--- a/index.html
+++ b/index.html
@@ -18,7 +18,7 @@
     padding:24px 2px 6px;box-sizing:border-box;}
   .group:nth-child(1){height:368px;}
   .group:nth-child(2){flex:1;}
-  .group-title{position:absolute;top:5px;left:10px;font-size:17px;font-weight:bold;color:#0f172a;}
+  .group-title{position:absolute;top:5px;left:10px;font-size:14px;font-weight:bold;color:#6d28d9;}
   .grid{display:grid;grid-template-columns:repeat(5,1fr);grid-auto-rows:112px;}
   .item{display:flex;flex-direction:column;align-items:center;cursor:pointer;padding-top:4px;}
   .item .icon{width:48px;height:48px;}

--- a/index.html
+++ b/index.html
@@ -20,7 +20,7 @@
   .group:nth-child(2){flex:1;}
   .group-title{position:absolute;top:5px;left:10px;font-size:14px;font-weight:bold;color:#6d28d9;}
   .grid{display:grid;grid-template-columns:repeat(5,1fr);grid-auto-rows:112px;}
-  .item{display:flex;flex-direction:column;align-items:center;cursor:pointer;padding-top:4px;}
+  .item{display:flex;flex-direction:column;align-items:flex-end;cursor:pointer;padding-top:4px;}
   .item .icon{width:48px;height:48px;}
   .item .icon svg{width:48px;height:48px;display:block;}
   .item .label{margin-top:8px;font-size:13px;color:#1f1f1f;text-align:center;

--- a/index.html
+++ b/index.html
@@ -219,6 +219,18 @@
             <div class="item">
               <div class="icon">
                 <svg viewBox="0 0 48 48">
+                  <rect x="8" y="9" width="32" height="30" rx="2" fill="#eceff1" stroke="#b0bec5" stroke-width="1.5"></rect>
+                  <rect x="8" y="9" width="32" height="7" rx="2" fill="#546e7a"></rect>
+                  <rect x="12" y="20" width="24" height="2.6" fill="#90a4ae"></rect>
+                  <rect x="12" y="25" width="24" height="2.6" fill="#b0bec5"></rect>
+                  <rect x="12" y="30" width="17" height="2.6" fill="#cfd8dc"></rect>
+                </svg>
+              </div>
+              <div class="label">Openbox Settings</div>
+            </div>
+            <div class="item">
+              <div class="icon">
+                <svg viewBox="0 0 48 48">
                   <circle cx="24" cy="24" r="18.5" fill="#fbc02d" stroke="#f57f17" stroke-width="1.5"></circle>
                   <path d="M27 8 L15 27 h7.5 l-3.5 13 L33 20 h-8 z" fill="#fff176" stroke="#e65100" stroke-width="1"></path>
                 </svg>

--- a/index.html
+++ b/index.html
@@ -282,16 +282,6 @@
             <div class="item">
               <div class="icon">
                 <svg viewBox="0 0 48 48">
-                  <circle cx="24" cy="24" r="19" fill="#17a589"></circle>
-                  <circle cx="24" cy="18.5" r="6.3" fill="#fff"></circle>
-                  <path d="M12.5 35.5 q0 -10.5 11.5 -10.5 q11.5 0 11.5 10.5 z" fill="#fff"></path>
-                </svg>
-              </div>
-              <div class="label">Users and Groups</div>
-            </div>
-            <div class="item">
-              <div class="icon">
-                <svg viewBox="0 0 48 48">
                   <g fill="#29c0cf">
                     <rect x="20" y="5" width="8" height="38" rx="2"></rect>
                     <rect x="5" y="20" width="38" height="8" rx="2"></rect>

····················

*What to do*:
Reproduce the records above exactly, character for character.

*Task output*:
--- a/index.html
+++ b/index.html
@@ -18,7 +18,7 @@
     padding:24px 2px 6px;box-sizing:border-box;}
   .group:nth-child(1){height:368px;}
   .group:nth-child(2){flex:1;}
-  .group-title{position:absolute;top:5px;left:10px;font-size:17px;font-weight:bold;color:#0f172a;}
+  .group-title{position:absolute;top:5px;left:10px;font-size:14px;font-weight:bold;color:#6d28d9;}
   .grid{display:grid;grid-template-columns:repeat(5,1fr);grid-auto-rows:112px;}
   .item{display:flex;flex-direction:column;align-items:center;cursor:pointer;padding-top:4px;}
   .item .icon{width:48px;height:48px;}

--- a/index.html
+++ b/index.html
@@ -20,7 +20,7 @@
   .group:nth-child(2){flex:1;}
   .group-title{position:absolute;top:5px;left:10px;font-size:14px;font-weight:bold;color:#6d28d9;}
   .grid{display:grid;grid-template-columns:repeat(5,1fr);grid-auto-rows:112px;}
-  .item{display:flex;flex-direction:column;align-items:center;cursor:pointer;padding-top:4px;}
+  .item{display:flex;flex-direction:column;align-items:flex-end;cursor:pointer;padding-top:4px;}
   .item .icon{width:48px;height:48px;}
   .item .icon svg{width:48px;height:48px;display:block;}
   .item .label{margin-top:8px;font-size:13px;color:#1f1f1f;text-align:center;

--- a/index.html
+++ b/index.html
@@ -219,6 +219,18 @@
             <div class="item">
               <div class="icon">
                 <svg viewBox="0 0 48 48">
+                  <rect x="8" y="9" width="32" height="30" rx="2" fill="#eceff1" stroke="#b0bec5" stroke-width="1.5"></rect>
+                  <rect x="8" y="9" width="32" height="7" rx="2" fill="#546e7a"></rect>
+                  <rect x="12" y="20" width="24" height="2.6" fill="#90a4ae"></rect>
+                  <rect x="12" y="25" width="24" height="2.6" fill="#b0bec5"></rect>
+                  <rect x="12" y="30" width="17" height="2.6" fill="#cfd8dc"></rect>
+                </svg>
+              </div>
+              <div class="label">Openbox Settings</div>
+            </div>
+            <div class="item">
+              <div class="icon">
+                <svg viewBox="0 0 48 48">
                   <circle cx="24" cy="24" r="18.5" fill="#fbc02d" stroke="#f57f17" stroke-width="1.5"></circle>
                   <path d="M27 8 L15 27 h7.5 l-3.5 13 L33 20 h-8 z" fill="#fff176" stroke="#e65100" stroke-width="1"></path>
                 </svg>

--- a/index.html
+++ b/index.html
@@ -282,16 +282,6 @@
             <div class="item">
               <div class="icon">
                 <svg viewBox="0 0 48 48">
-                  <circle cx="24" cy="24" r="19" fill="#17a589"></circle>
-                  <circle cx="24" cy="18.5" r="6.3" fill="#fff"></circle>
-                  <path d="M12.5 35.5 q0 -10.5 11.5 -10.5 q11.5 0 11.5 10.5 z" fill="#fff"></path>
-                </svg>
-              </div>
-              <div class="label">Users and Groups</div>
-            </div>
-            <div class="item">
-              <div class="icon">
-                <svg viewBox="0 0 48 48">
                   <g fill="#29c0cf">
                     <rect x="20" y="5" width="8" height="38" rx="2"></rect>
                     <rect x="5" y="20" width="38" height="8" rx="2"></rect>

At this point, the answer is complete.